EPIC is a public interest research center based in Washington, D.C. that was established in 1994 to focus public attention on emerging privacy and related human rights issues and to protect privacy, the First Amendment, and constitutional values. EPIC has a long history of promoting transparency and accountability for information technology.
The California Public Interest Research Group (CALPIRG) Education Fund is an advocate for the public interest. CALPIRG Education Fund speaks out for the public and stand up to special interests on problems that affect the public’s health, safety and wellbeing in California.

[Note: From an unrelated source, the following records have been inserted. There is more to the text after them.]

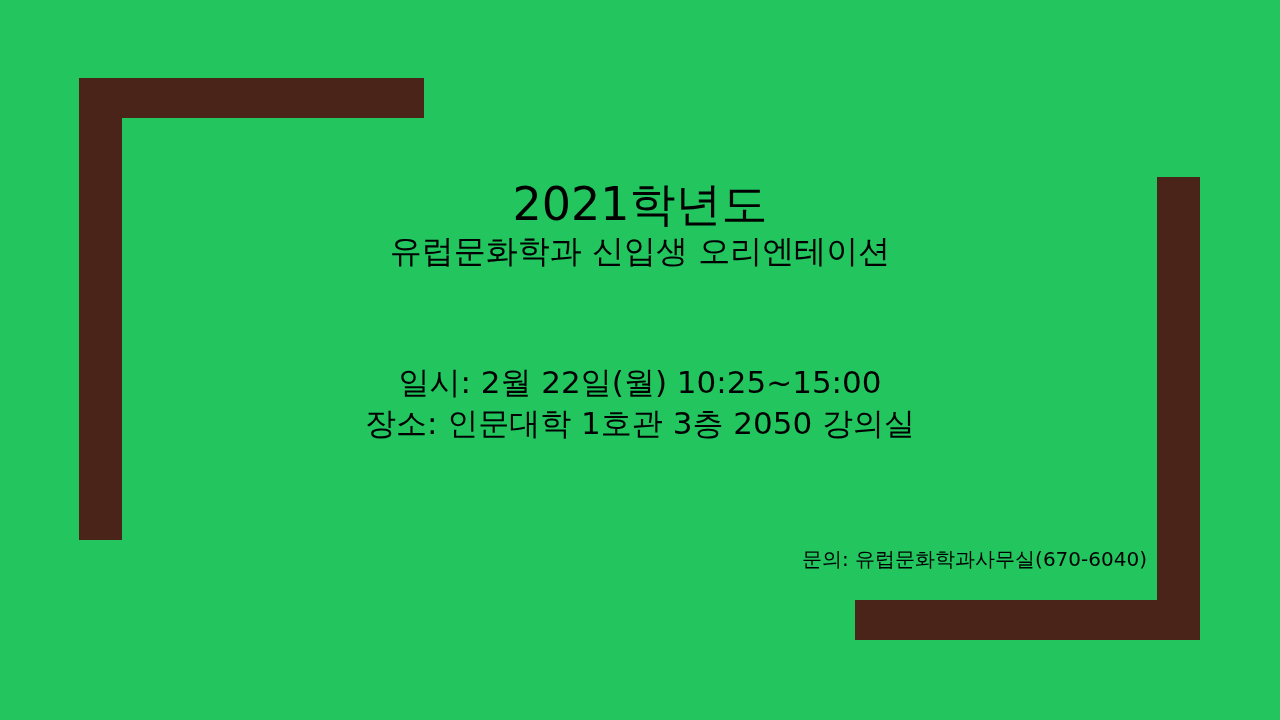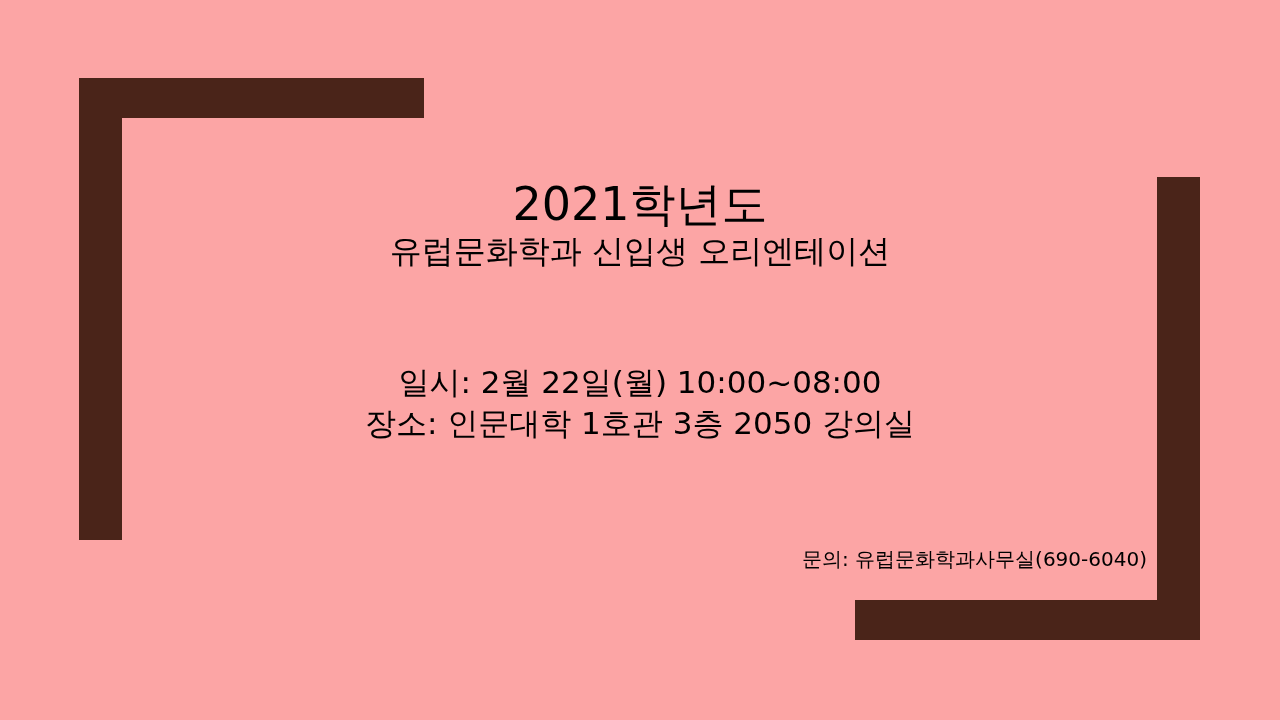"2021학년도" #poster { background: #fca5a5 -> #22c55e }
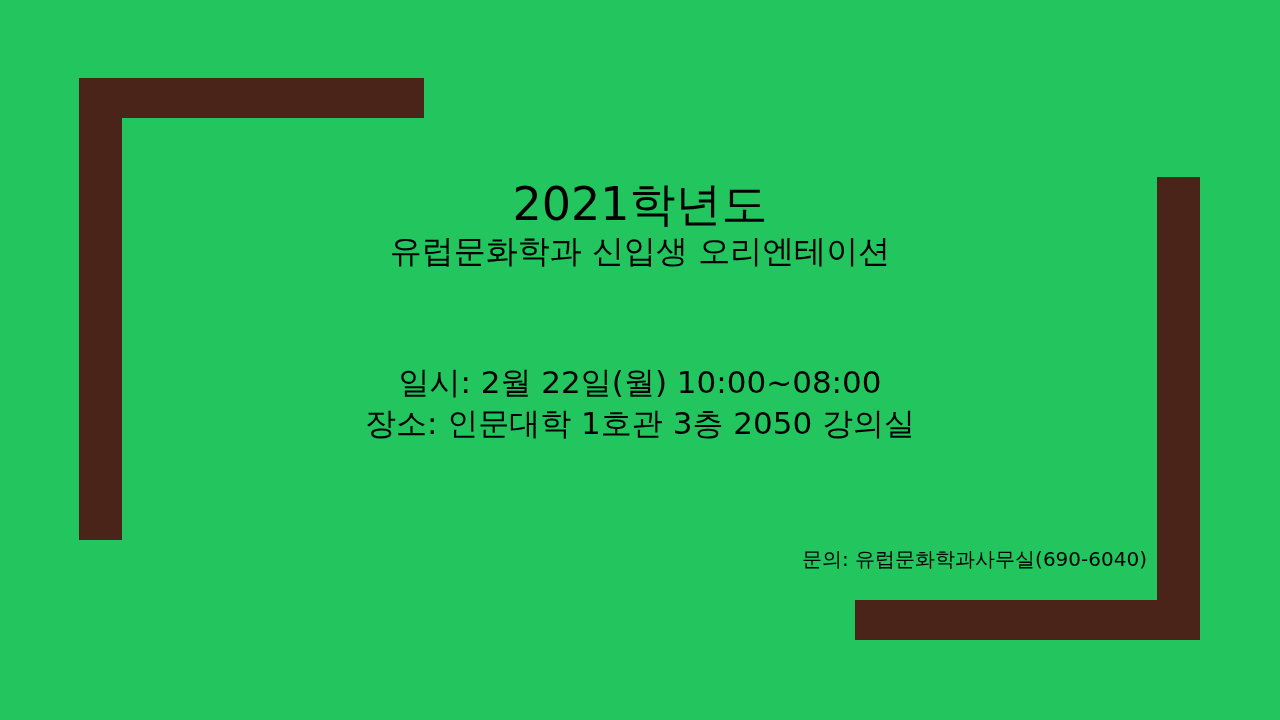"일시: 2월 22일(월) 10:00~08:00" span.detail-line { text: 10:00~08:00 -> 10:25~15:00 }
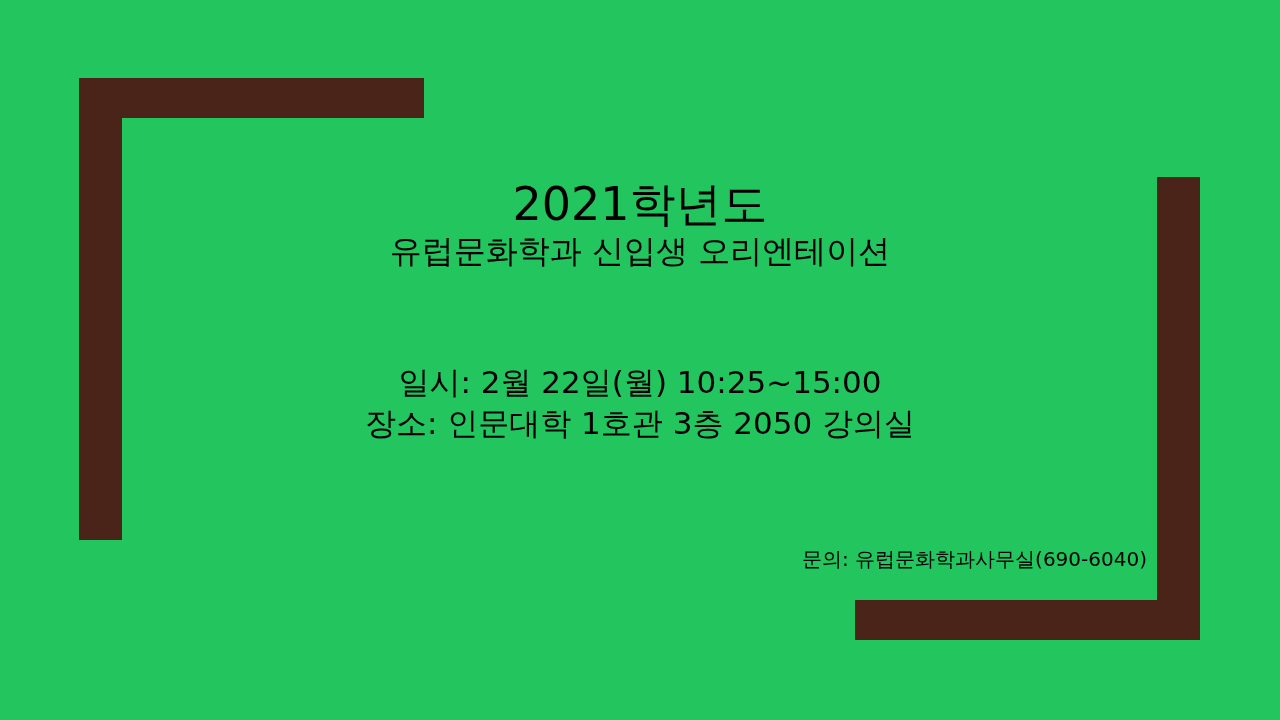"문의: 유럽문화학과사무실(690-6040)" span { text: 690-6040 -> 670-6040 }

The Center for Digital Democracy’s mission is to ensure that digital technologies serve and strengthen democratic values, institutions and processes. CDD strives to safeguard privacy and civil and human rights, as well as to advance equity, fairness, and community.
Consumer Action has been a champion of underrepresented consumers since 1971. A national, nonprofit 501(c)(3) organization, Consumer Action focuses on financial education that empowers low to moderate income and limited-English-speaking consumers to financially prosper. It also advocates for consumers in the media and before lawmakers and regulators to advance consumer rights and promote industry-wide change particularly in the fields of consumer protection, credit, banking, housing, privacy, insurance and utilities.
The Consumer Federation of America (CFA) is an association of non-profit consumer organizations that was established in 1968 to advance the consumer interest through research, advocacy, and education.
Ranking Digital Rights (RDR) is a non-profit research and advocacy program at New America that works to advance freedom of expression and privacy on the internet by establishing global standards and incentives for companies to respect and protect the human rights of internet users and their communities.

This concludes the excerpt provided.